Isso representa 74,4% da população feminina do Paraná na faixa etária determinada para a vacinação. Mesmo com o bom resultado, a campanha foi prorrogada até o fim de julho para que se alcance 100% das mulheres.
As mães podem aproveitar a campanha de multivacinação para tomar a vacina contra rubéola, explica Márcia Gil Aldenucci, coordenadora do Programa Estadual de Imunizações.

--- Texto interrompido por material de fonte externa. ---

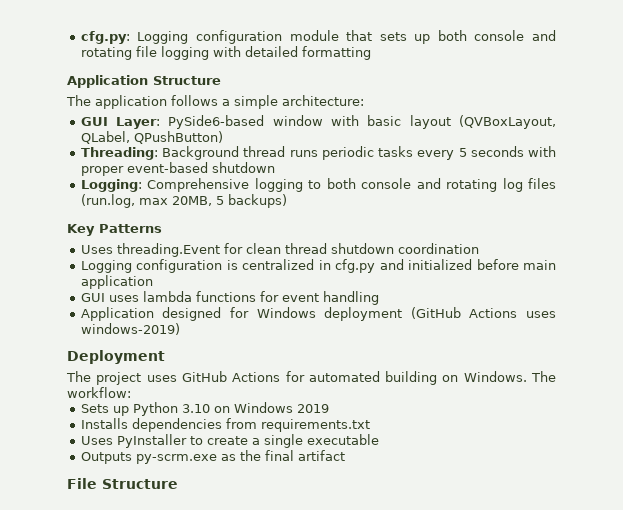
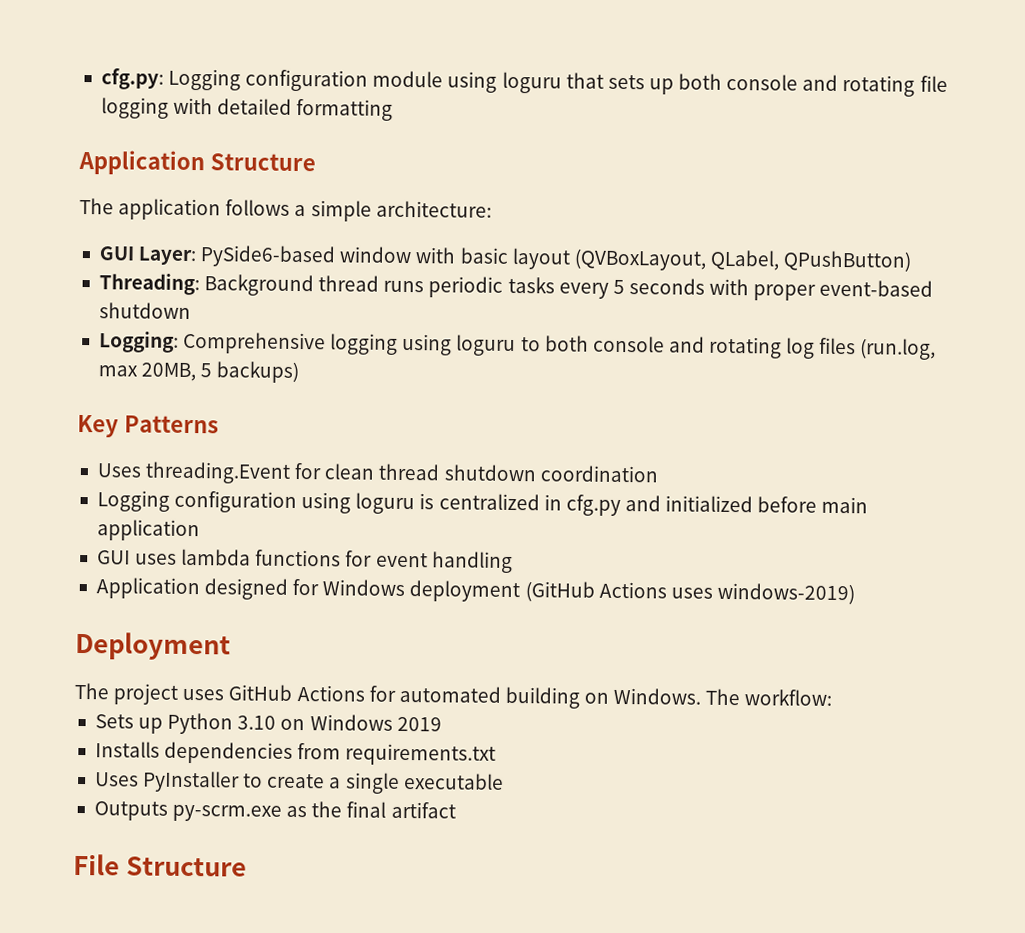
- cfg.py: Logging configuration module that sets up both console and rotating file logging with detailed formatting
+ cfg.py: Logging configuration module using loguru that sets up both console and rotating file logging with detailed formatting
- Logging: Comprehensive logging to both console and rotating log files (run.log, max 20MB, 5 backups)
+ Logging: Comprehensive logging using loguru to both console and rotating log files (run.log, max 20MB, 5 backups)
- Logging configuration is centralized in cfg.py and initialized before main application
+ Logging configuration using loguru is centralized in cfg.py and initialized before main application

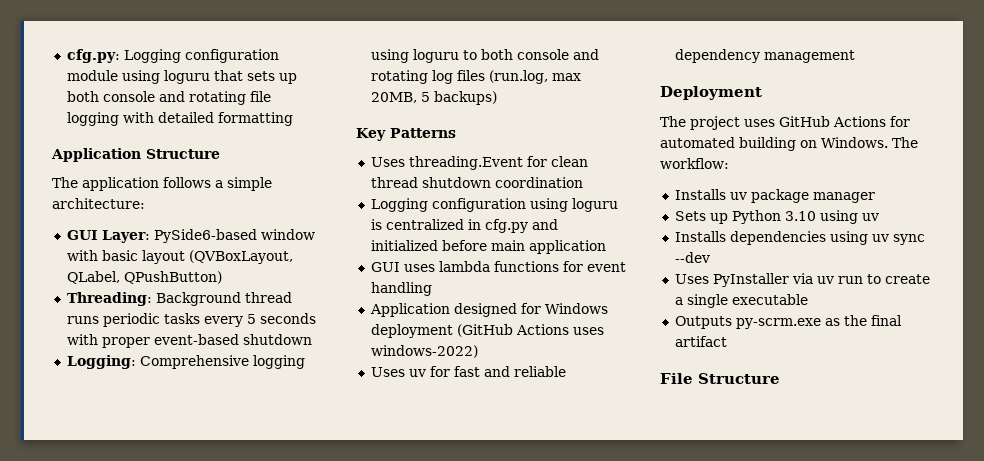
- Application designed for Windows deployment (GitHub Actions uses windows-2019)
+ Application designed for Windows deployment (GitHub Actions uses windows-2022)
+ Uses uv for fast and reliable dependency management
+ Installs uv package manager
- Sets up Python 3.10 on Windows 2019
+ Sets up Python 3.10 using uv
- Installs dependencies from requirements.txt
+ Installs dependencies using uv sync --dev
- Uses PyInstaller to create a single executable
+ Uses PyInstaller via uv run to create a single executable

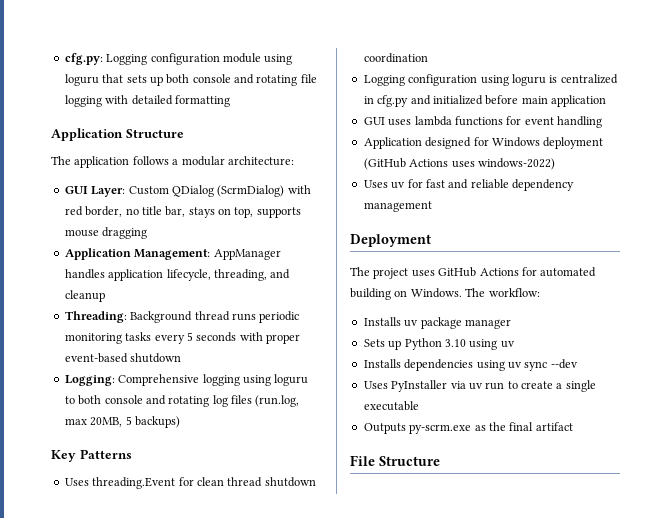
- The application follows a simple architecture:
+ The application follows a modular architecture:
- GUI Layer: PySide6-based window with basic layout (QVBoxLayout, QLabel, QPushButton)
+ GUI Layer: Custom QDialog (ScrmDialog) with red border, no title bar, stays on top, supports mouse dragging
+ Application Management: AppManager handles application lifecycle, threading, and cleanup
- Threading: Background thread runs periodic tasks every 5 seconds with proper event-based shutdown
+ Threading: Background thread runs periodic monitoring tasks every 5 seconds with proper event-based shutdown

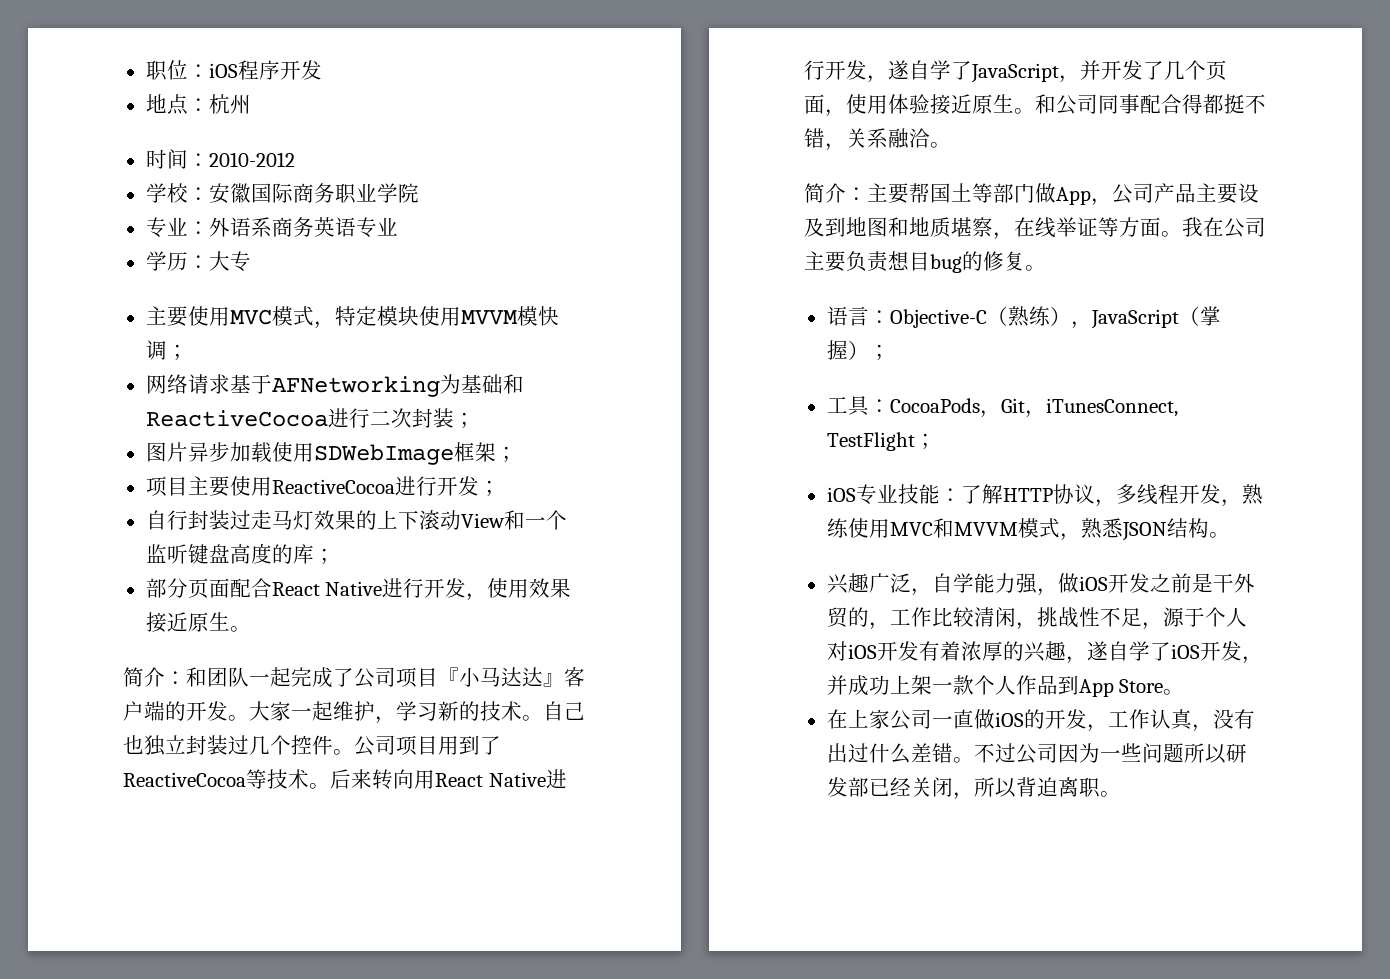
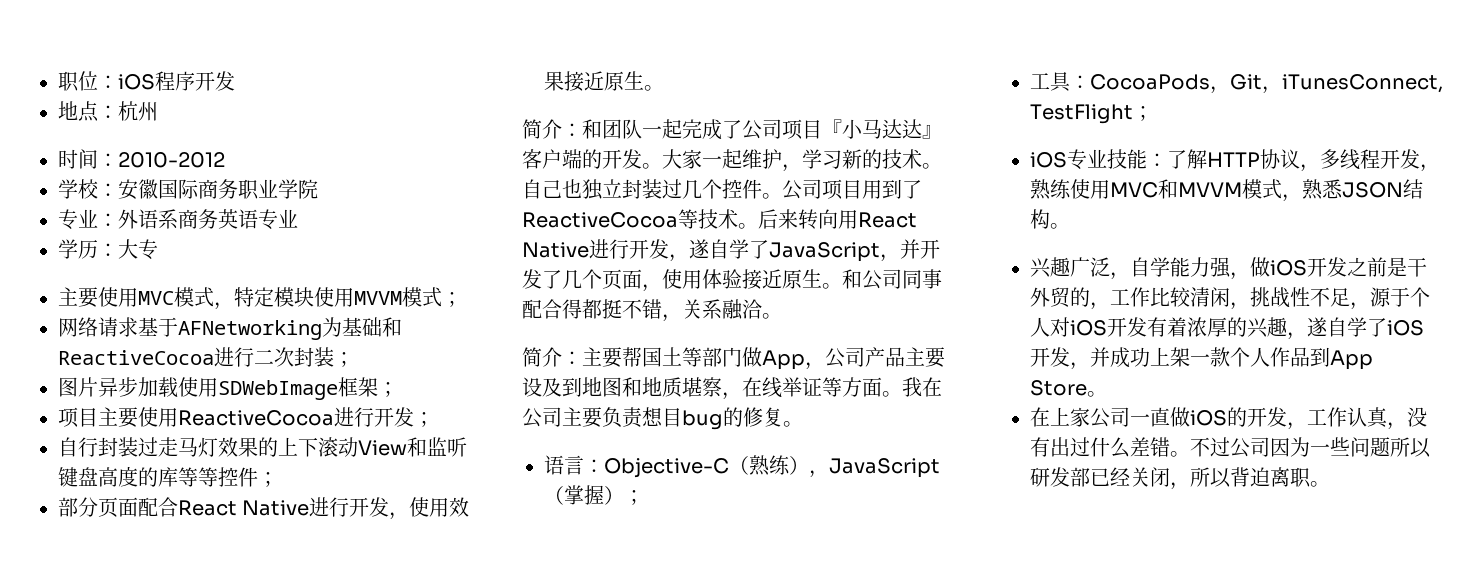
- 主要使用MVC模式，特定模块使用MVVM模快调；
+ 主要使用MVC模式，特定模块使用MVVM模式；
- 自行封装过走马灯效果的上下滚动View和一个监听键盘高度的库；
+ 自行封装过走马灯效果的上下滚动View和监听键盘高度的库等等控件；

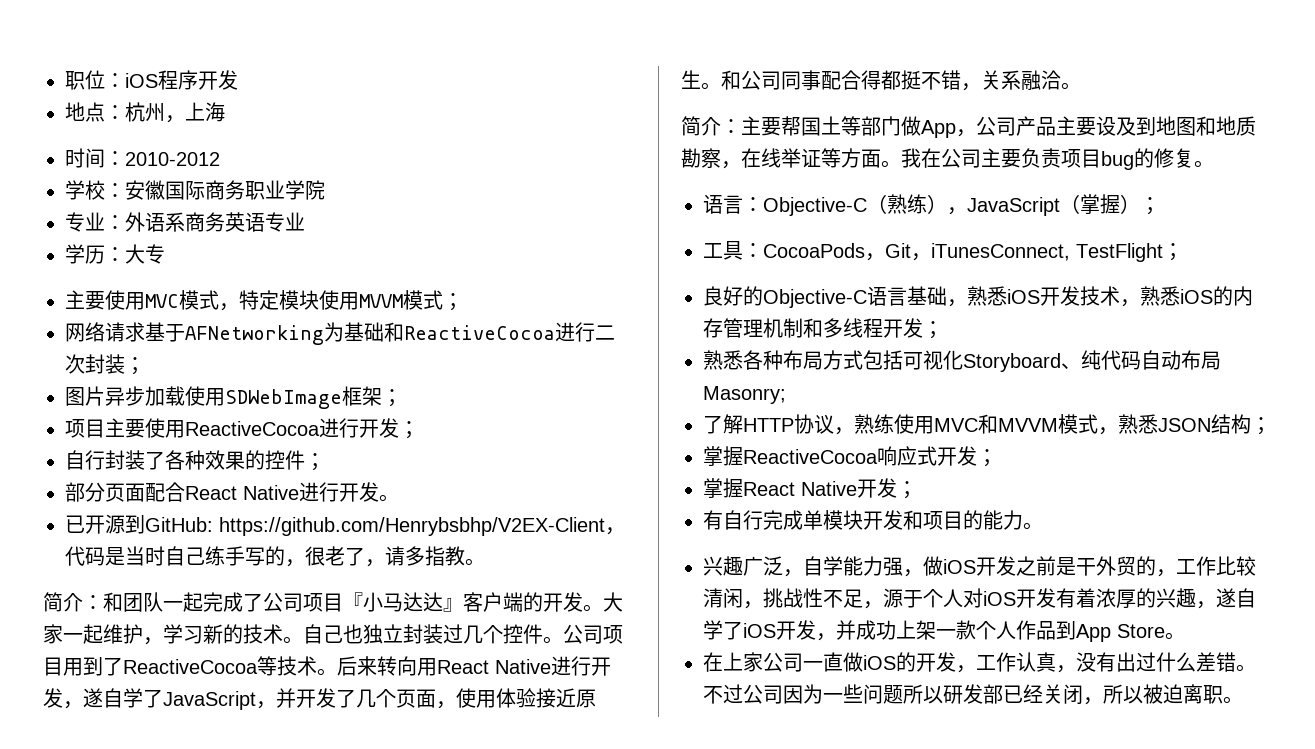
- 地点：杭州
+ 地点：杭州，上海
- 自行封装过走马灯效果的上下滚动View和监听键盘高度的库等等控件；
+ 自行封装了各种效果的控件；
- 部分页面配合React Native进行开发，使用效果接近原生。
+ 部分页面配合React Native进行开发。
+ 已开源到GitHub: https://github.com/Henrybsbhp/V2EX-Client，代码是当时自己练手写的，很老了，请多指教。
- 简介：主要帮国土等部门做App，公司产品主要设及到地图和地质堪察，在线举证等方面。
+ 简介：主要帮国土等部门做App，公司产品主要设及到地图和地质勘察，在线举证等方面。
- 我在公司主要负责想目bug的修复。
+ 我在公司主要负责项目bug的修复。
- iOS专业技能：了解HTTP协议，多线程开发，熟练使用MVC和MVVM模式，熟悉JSON结构。
+ 良好的Objective-C语言基础，熟悉iOS开发技术，熟悉iOS的内存管理机制和多线程开发；
+ 熟悉各种布局方式包括可视化Storyboard、纯代码自动布局Masonry;
+ 了解HTTP协议，熟练使用MVC和MVVM模式，熟悉JSON结构；
+ 掌握ReactiveCocoa响应式开发；
+ 掌握React Native开发；
+ 有自行完成单模块开发和项目的能力。
- 不过公司因为一些问题所以研发部已经关闭，所以背迫离职。
+ 不过公司因为一些问题所以研发部已经关闭，所以被迫离职。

Também devem procurar os postos de saúde as mulheres que não têm a intenção de ter filhos. Além de evitar contratempos como faltas ao trabalho por motivo de doença, elas estarão impedindo que a rubéola seja transmita outras pessoas.
A vacinação é importante porque caso contraiam a doença, as gestantes podem gerar bebês com má formação cardíaca, retardo mental, cegueira ou surdez. A rubéola congênita é responsável pelas deficiências de cerca de 10% da clientela das unidades da Associação de Pais Amigos dos Excepcionais (APAE).
A rubéola é transmitida através das vias respiratórias. O sinal mais evidente são manchas vermelhas na pele. O período de incubação vai de sete a 21 dias e a transmissão se dá cinco dias antes do surgimento das manchas.
Os sintomas são facilmente confundidos com resfriado. Além da erupção da pele, a pessoa tem febre, dores de cabeça e nas articulações, conjuntivite, tosse e gânglios grandes atrás das orelhas.